In 1994, a 7-year-old New Jersey girl named Megan Kanka was kidnapped, raped, and murdered by a previously convicted sex-offender that lived in her neighborhood. In the ensuing weeks an uproar arose, and legislation was hastily crafted that would require all sex offenders to register their current address with the local authorities. On top of this, police would notify the immediate community of the offender’s presence in order to alert them to the possibility of future repeats transgressions. Critics argued that the bill would undermine the rights of criminals already punished for their crimes. Proponents toed a very utilitarian line, holding the wide benefits of increased public awareness of local danger to be greater than the damage to the rights of the offender. The law, which came to pass and is referred to as Megan’s Law has subsequently been emulated in dozens of states around the country, and has come under severe attack. These attacks do not focus primarily on whether or not Megan’s Law is effective legislation, but instead on its implications on civil liberty. Megan’s Law, though arguably useful in helping to decrease the rate of repeat offenses, is unsupportable because it discriminates against sex offenders, impinging upon their rights as American citizens. (Megan’s Law)
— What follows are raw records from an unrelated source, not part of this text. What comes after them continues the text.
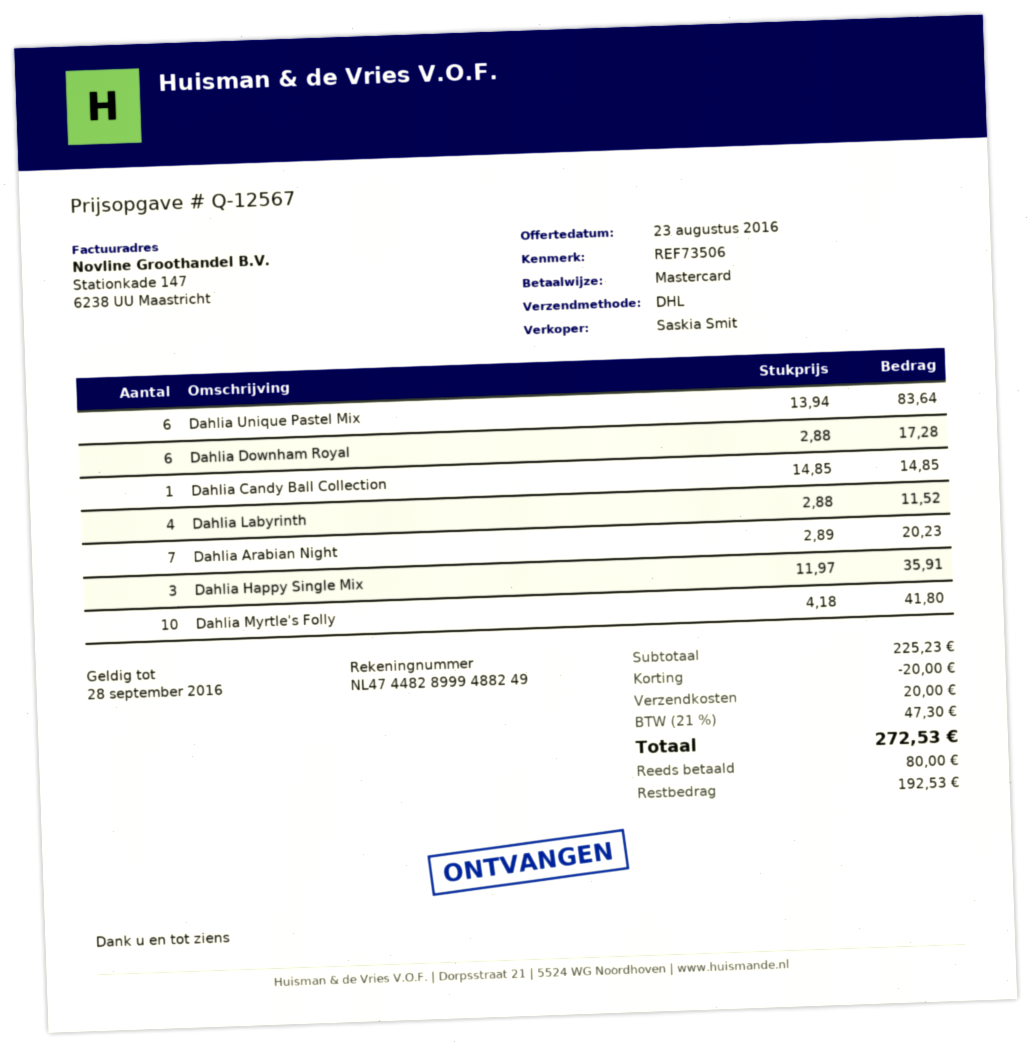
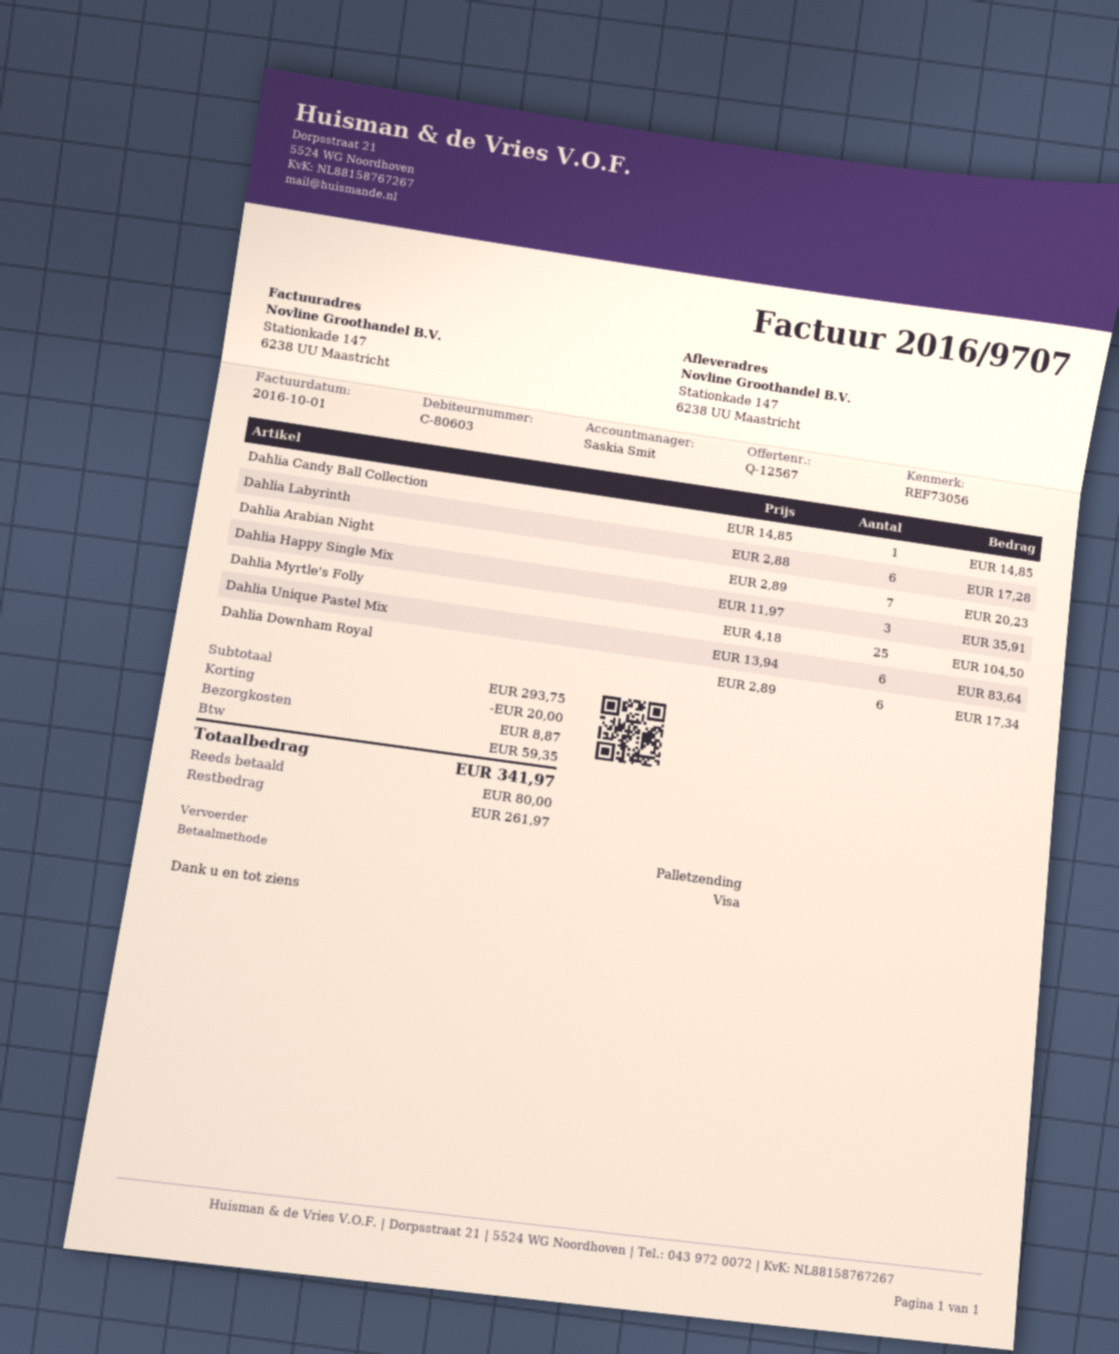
reference: REF73506 -> REF73056
payment method: Mastercard -> Visa
shipping method: DHL -> pallet freight
Dahlia Downham Royal: 6 x 2.88 = 17.28 -> 6 x 2.89 = 17.34
Dahlia Labyrinth: 4 x 2.88 = 11.52 -> 6 x 2.88 = 17.28
Dahlia Myrtle's Folly: 10 x 4.18 = 41.80 -> 25 x 4.18 = 104.50
subtotal: 225.23 -> 293.75
shipping: 20.00 -> 8.87
tax: 47.30 -> 59.35
total: 272.53 -> 341.97
balance: 192.53 -> 261.97

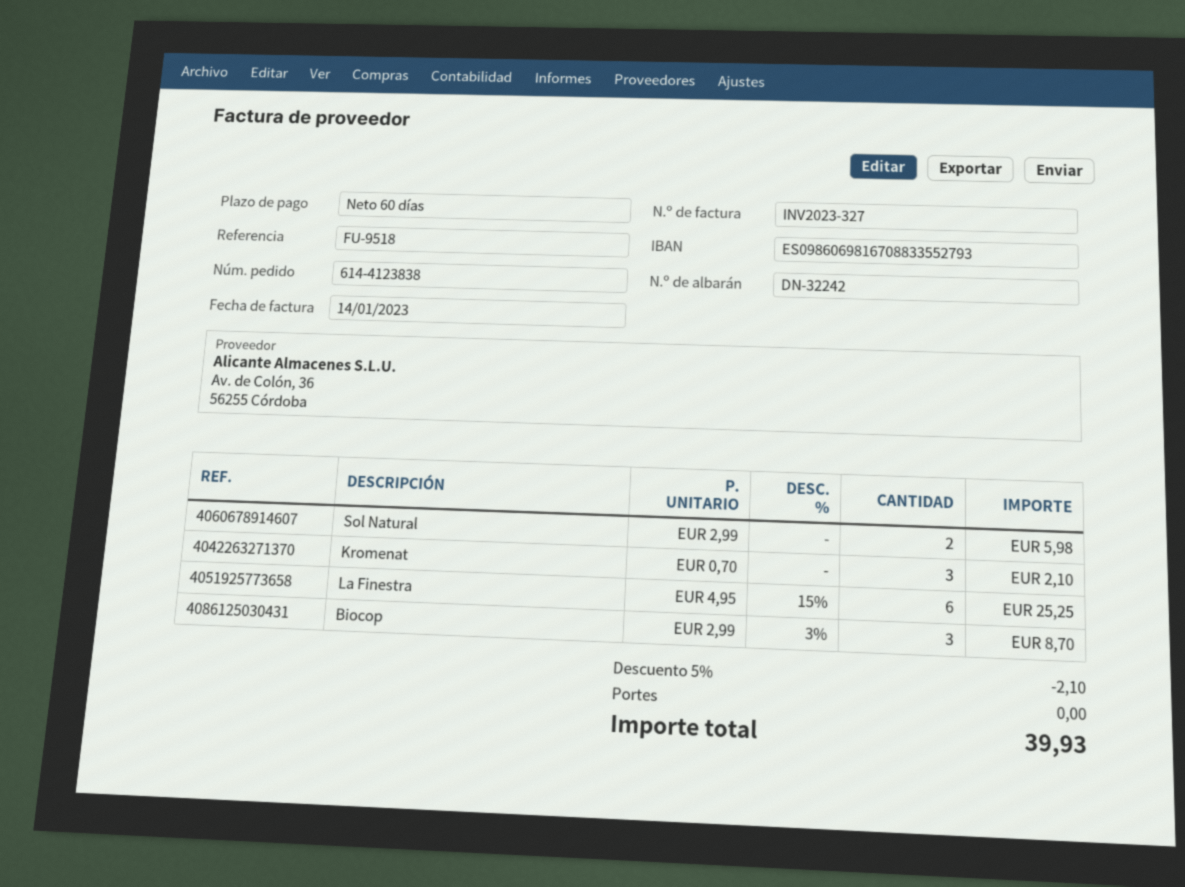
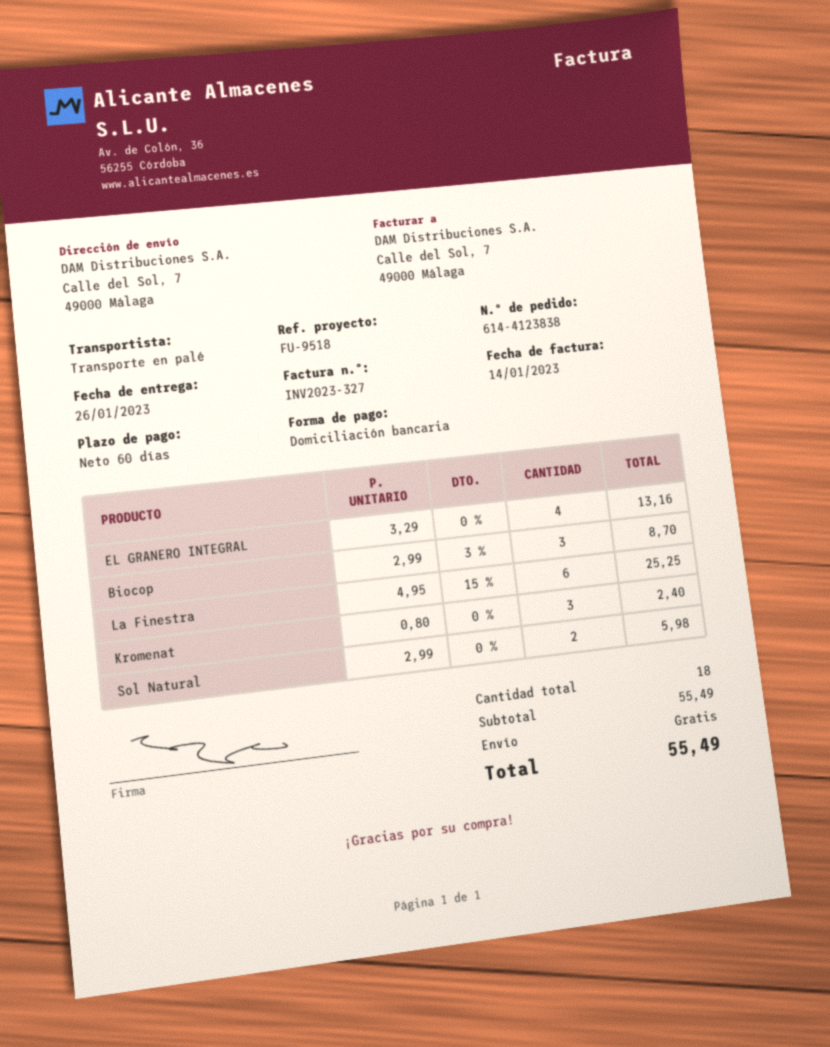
Kromenat: 3 x 0.70 = 2.10 -> 3 x 0.80 = 2.40
EL GRANERO INTEGRAL: none -> 4 x 3.29 = 13.16
discount: 5% = 2.10 -> none
total: 39.93 -> 55.49

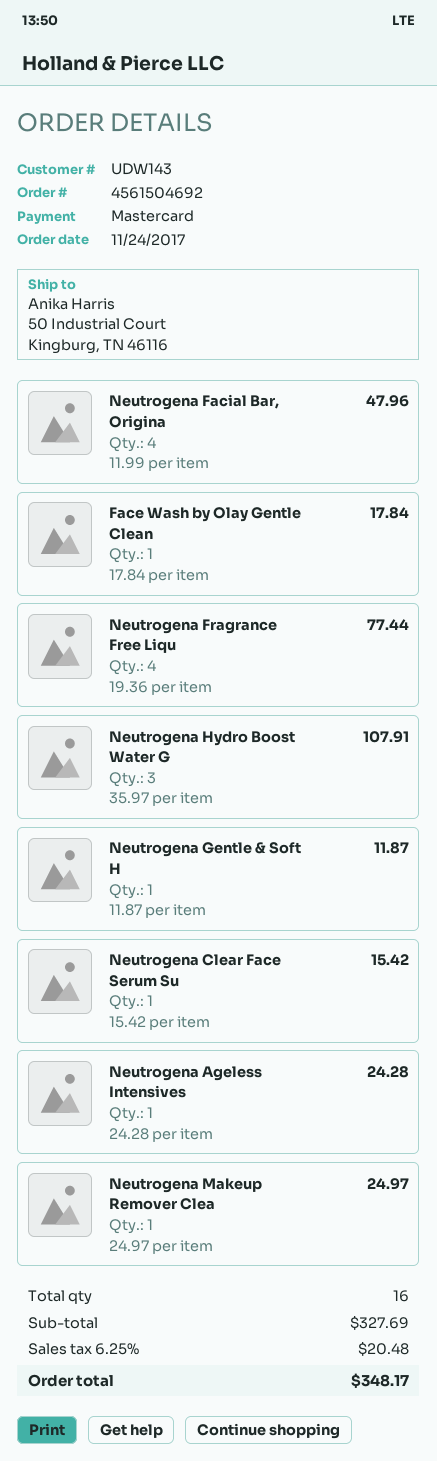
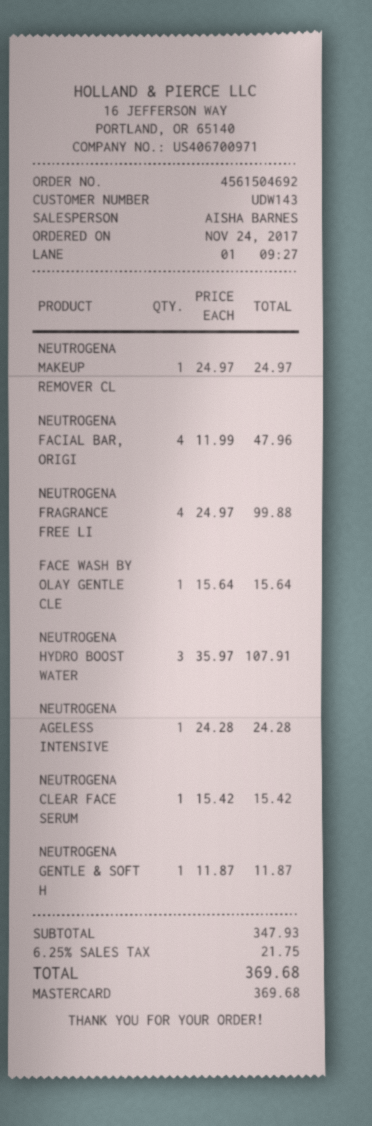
Face Wash by Olay Gentle Clean: 1 x 17.84 = 17.84 -> 1 x 15.64 = 15.64
Neutrogena Fragrance Free Liqu: 4 x 19.36 = 77.44 -> 4 x 24.97 = 99.88
subtotal: 327.69 -> 347.93
tax: 6.25% = 20.48 -> 6.25% = 21.75
total: 348.17 -> 369.68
Megan’s laws have been advocated as dictatorial schemes to warn communities of the presence of individuals involved in committing serious sexual offenses. Courts have ruled that an individual should be allowed to explain that he or she does not present a long-term danger to the social order. Laws that did not offer persons a chance to challenge the condition to register or the level of public notification have been struck down as illegal of the constitutional requirement for due process. Our alteration would correct this deficiency in the present bill by permitting persons to appeal the Superior Court to rule that, because they are not ongoing dangers to society, (1) they are not required to register under the act or (2) the Metropolitan Police Department’s determination as to the level of community notification is not appropriate.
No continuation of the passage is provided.